Critique : Mad Max : Fury Road, de George Miller

Mesdames, Messieurs, accrochez-vous bien à votre fauteuil : le nouveau Mad Max vient de débarquer dans les salles. Le voyage risque de secouer un peu. Non en fait, pas qu’un peu.

Ce Fury Road porte bien son nom puisque le film est, pour l’essentiel, une longue course poursuite hallucinante dans le désert australien. Les vingt premières minutes du long métrage menées à un rythme d’enfer vous embarque dans un spectacle fracassant fait de métal, de poussière et de sang. Et de cascades impressionnantes, réalisées (presque) sans trucage !

Non, George Miller n’a rien perdu de sa folie d’autrefois. Mais même si la claque visuelle est indéniable, on se dit que cette cadence effrénée risque d’être un peu épuisante pendant deux heures. Heureusement, c’était sous-estimer le réalisateur d’Happy Feet et des Sorcières d’Eastweack.

Car dès que le film se pose enfin, le propos peut enfin prendre corps. Mad Max est bien entendu une charge écolo et anti-totalitaire. Toutes les formes de sectarisme et vénération aveugle en prennent pour leur grade. Mais ce quatrième volet met l’accent sur la dimension féminine. Cette fois-ci, les femmes ne sont clairement pas là que pour faire joli. Elles se révoltent non seulement contre l’ordre établi mais surtout contre leur rôle de génitrice en série et de vache à lait. A bon entendeur…

Du coup, peu à peu, les personnages prennent une dimension supplémentaire.
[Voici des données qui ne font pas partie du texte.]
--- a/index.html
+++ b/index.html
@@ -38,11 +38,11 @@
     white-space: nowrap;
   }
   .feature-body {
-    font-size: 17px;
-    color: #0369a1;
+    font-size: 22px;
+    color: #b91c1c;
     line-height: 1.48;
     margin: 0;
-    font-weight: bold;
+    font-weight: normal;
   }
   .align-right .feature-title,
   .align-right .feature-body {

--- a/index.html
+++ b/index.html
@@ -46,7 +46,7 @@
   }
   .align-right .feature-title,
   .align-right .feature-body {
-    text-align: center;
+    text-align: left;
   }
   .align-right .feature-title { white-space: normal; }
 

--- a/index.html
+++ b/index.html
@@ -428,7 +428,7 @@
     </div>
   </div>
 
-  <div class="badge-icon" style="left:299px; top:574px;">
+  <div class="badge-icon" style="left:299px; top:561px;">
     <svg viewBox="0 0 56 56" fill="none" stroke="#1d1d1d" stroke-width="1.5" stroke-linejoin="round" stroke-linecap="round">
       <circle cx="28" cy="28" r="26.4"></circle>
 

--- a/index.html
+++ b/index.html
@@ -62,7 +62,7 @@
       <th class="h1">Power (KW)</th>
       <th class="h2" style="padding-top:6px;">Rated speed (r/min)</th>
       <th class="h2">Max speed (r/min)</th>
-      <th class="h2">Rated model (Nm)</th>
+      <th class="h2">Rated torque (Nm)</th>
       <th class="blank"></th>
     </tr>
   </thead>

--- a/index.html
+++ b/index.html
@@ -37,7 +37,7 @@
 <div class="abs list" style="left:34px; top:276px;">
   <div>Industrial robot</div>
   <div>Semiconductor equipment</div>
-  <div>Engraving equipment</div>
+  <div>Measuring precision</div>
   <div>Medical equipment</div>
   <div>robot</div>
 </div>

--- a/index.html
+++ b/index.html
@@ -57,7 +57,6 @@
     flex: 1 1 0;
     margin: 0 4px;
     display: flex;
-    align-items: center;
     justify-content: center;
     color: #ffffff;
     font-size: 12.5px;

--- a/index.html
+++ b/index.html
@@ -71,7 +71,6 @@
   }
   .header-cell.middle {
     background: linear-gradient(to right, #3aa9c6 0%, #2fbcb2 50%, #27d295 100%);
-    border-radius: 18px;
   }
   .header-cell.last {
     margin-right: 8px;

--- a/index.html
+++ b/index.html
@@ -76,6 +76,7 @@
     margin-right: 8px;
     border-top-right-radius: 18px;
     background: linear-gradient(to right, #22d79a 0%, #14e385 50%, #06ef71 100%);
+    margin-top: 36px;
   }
La bataille ne se fait plus simplement spectaculaire, elle devient aussi palpitante maintenant que le spectateur en saisit pleinement les enjeux.

Charlize Theron (Dark Places) est impériale dans un rôle pourtant essentiellement fait de rage et de fureur.  Tom Hardy (Enfant 44, Quand vient la nuit), qui a la lourde tâche de reprendre le rôle iconique tenu par Mel Gibson, incarne un Max plus mutique que son prédécesseur. Mais son charisme naturel l’impose facilement comme le seul maître à bord. Bon, ben maintenant y a plus qu’à attendre la suite Monsieur Miller.